Krystyna Grzesiak (Wrocław / PL; Białystok / PL), Jakub Kała (Białystok / PL), Małgorzata Bogdan (Wrocław / PL), Michał Burdukiewicz (Białystok / PL)
Proteins and peptides function effectively because they adopt specific spatial conformations. However, experimentally determining these structures is both costly and time-consuming. To accelerate this process, computational methods are often employed, leveraging the readily available amino acid sequences of proteins. Training deep learning models on such data, however, necessitates a large volume of annotated sequences. For peptide-specific models, where experimentally labeled sequences are scarce, classical statistical methods are preferred. Unfortunately, current state-of-the-art methods for peptide property prediction often fail to fully utilize the information embedded in amino acid sequences due to inefficient feature representations.
Classical methods like Generalized Linear Models (GLMs) require structured data, leading us to focus on k-mer representations of proteins. These representations can be formatted as binary sequences indicating the presence of consecutive k-mers, or as integer count sequences. The protein properties we aim to predict span various data types, including binary (e.g., presence of disordered regions), categorical (e.g., subcellular location), and continuous (e.g., minimum inhibitory concentration of antimicrobial peptides).
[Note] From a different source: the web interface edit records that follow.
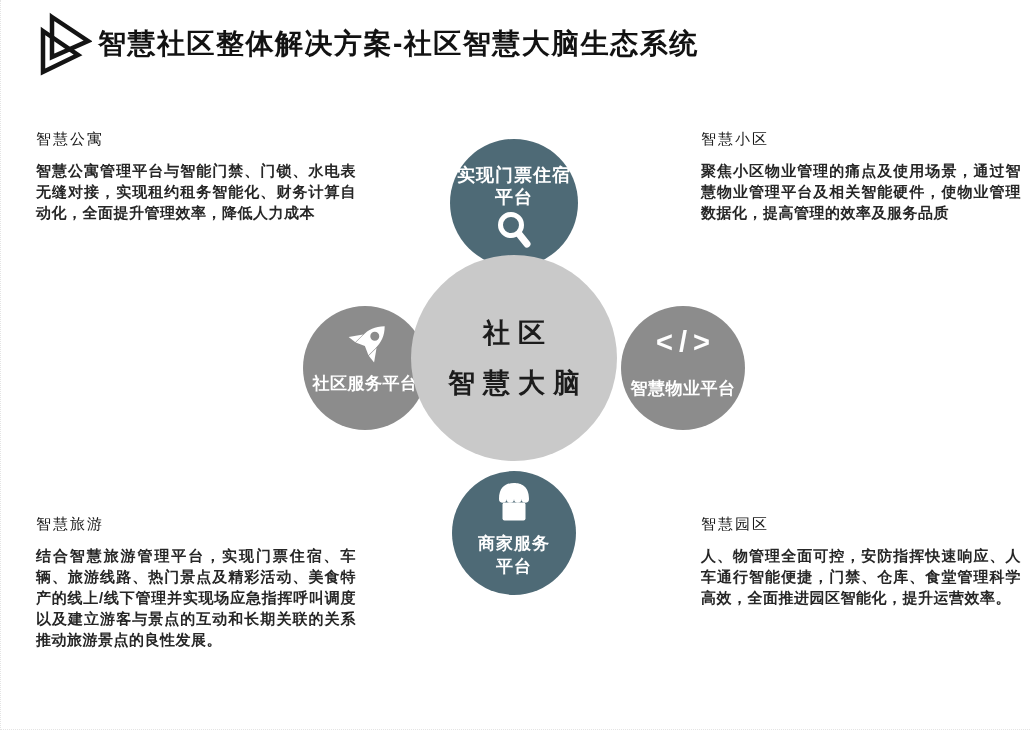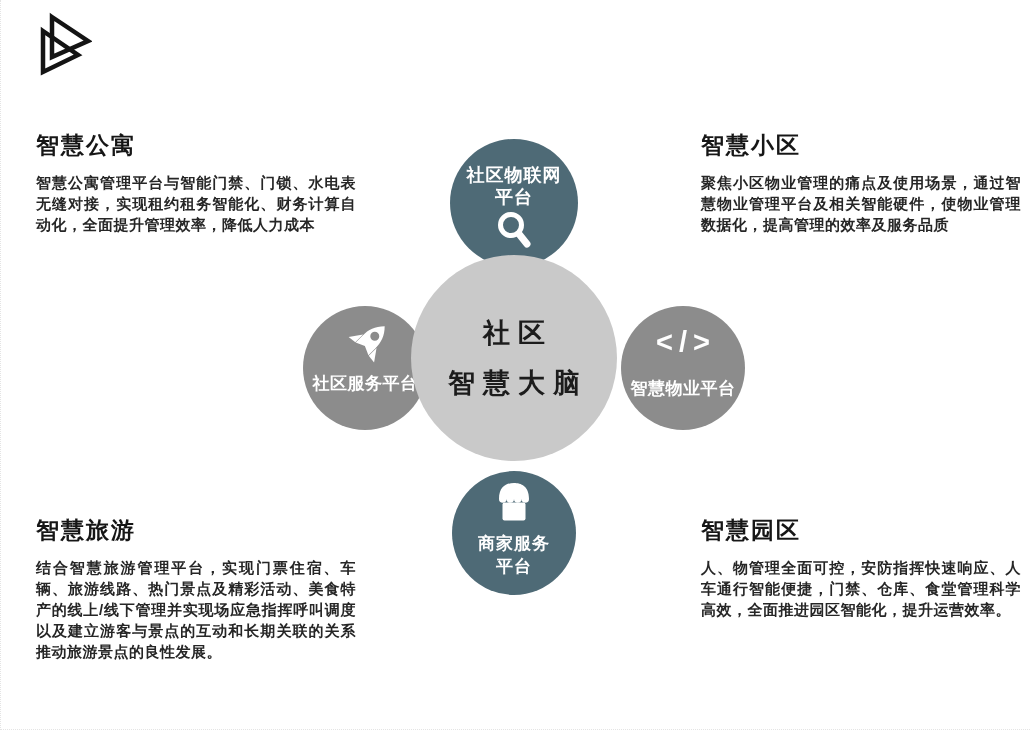--- a/index.html
+++ b/index.html
@@ -119,6 +119,7 @@
         <path d="M9 19 L44 43 L9 60 Z" fill="none" stroke="#141414" stroke-width="4.5" stroke-linejoin="miter"></path>
       </svg>
     </span>
+    <h1 class="title">智慧社区整体解决方案-社区智慧大脑生态系统</h1>
   </div>
 
   <section class="block block-tl">

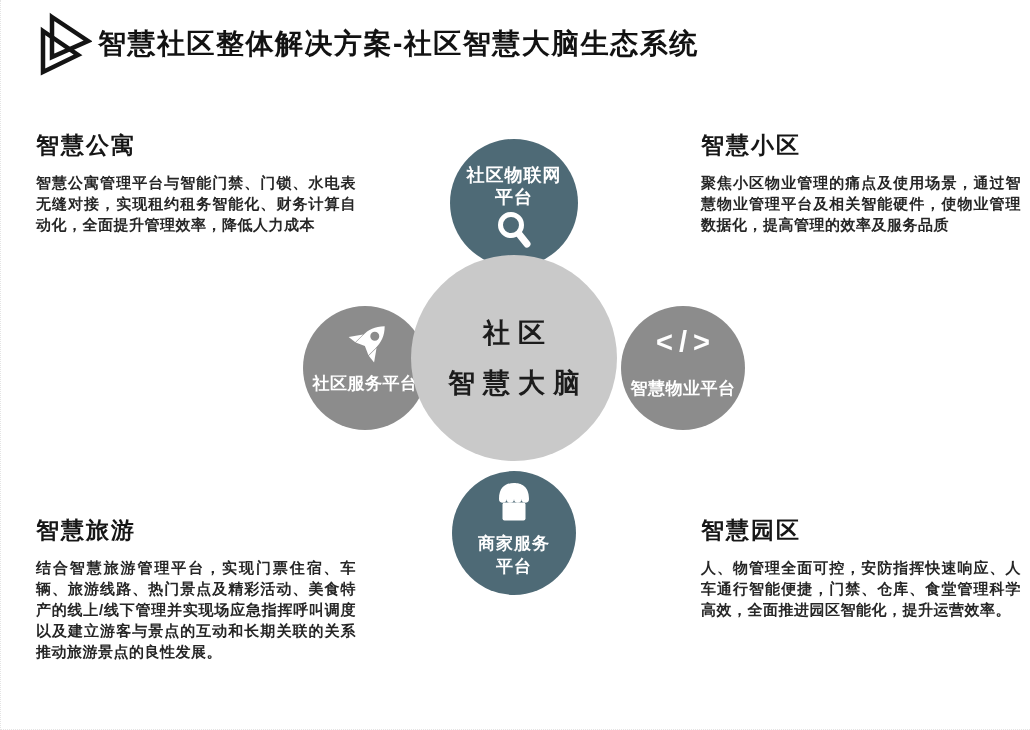--- a/index.html
+++ b/index.html
@@ -31,8 +31,8 @@
   
   .block { position: absolute; width: 320px; color: #222; }
   .block h2 {
-    font-size: 23px;
-    font-weight: bold;
+    font-size: 15px;
+    font-weight: normal;
     letter-spacing: 2px;
     color: #161616;
   }

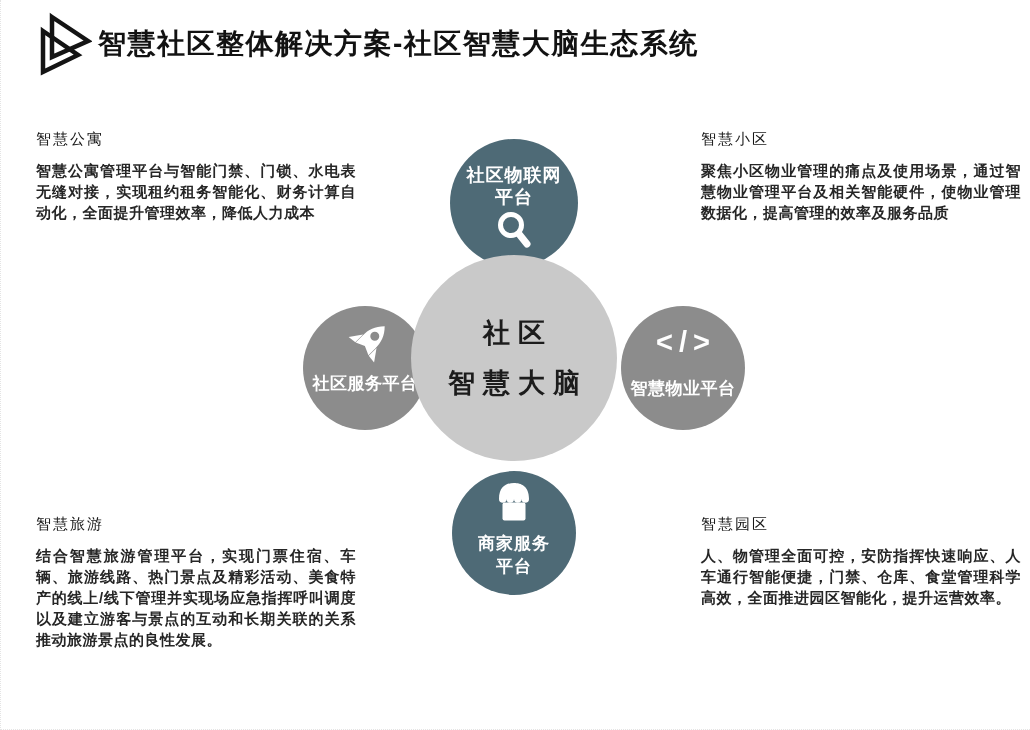--- a/index.html
+++ b/index.html
@@ -145,7 +145,7 @@
   <div>
 
     <div class="node teal node-top">
-      <div class="node-line">社区物联网</div>
+      <div class="node-line">实现门票住宿</div>
       <div class="node-line">平台</div>
       <span class="icon-search">
         <svg viewBox="0 0 38 40" width="38" height="40">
Our objective is to clarify the relationship between these protein properties and their k-mer representations. To achieve this, we introduce an advanced data simulation framework and methods for motif identification from k-mer data using information criteria like mBIC2 and regularization models. We conducted comprehensive benchmarking of various feature selection techniques, including Fast Correlation-Based Filter Solution (FCBF) and QuiPT, in conjunction with GLM-based regularization techniques. Our benchmarks identified the optimal feature selection methods for high-dimensional k-mer data, establishing a robust framework for accurately predicting protein properties and detecting motifs.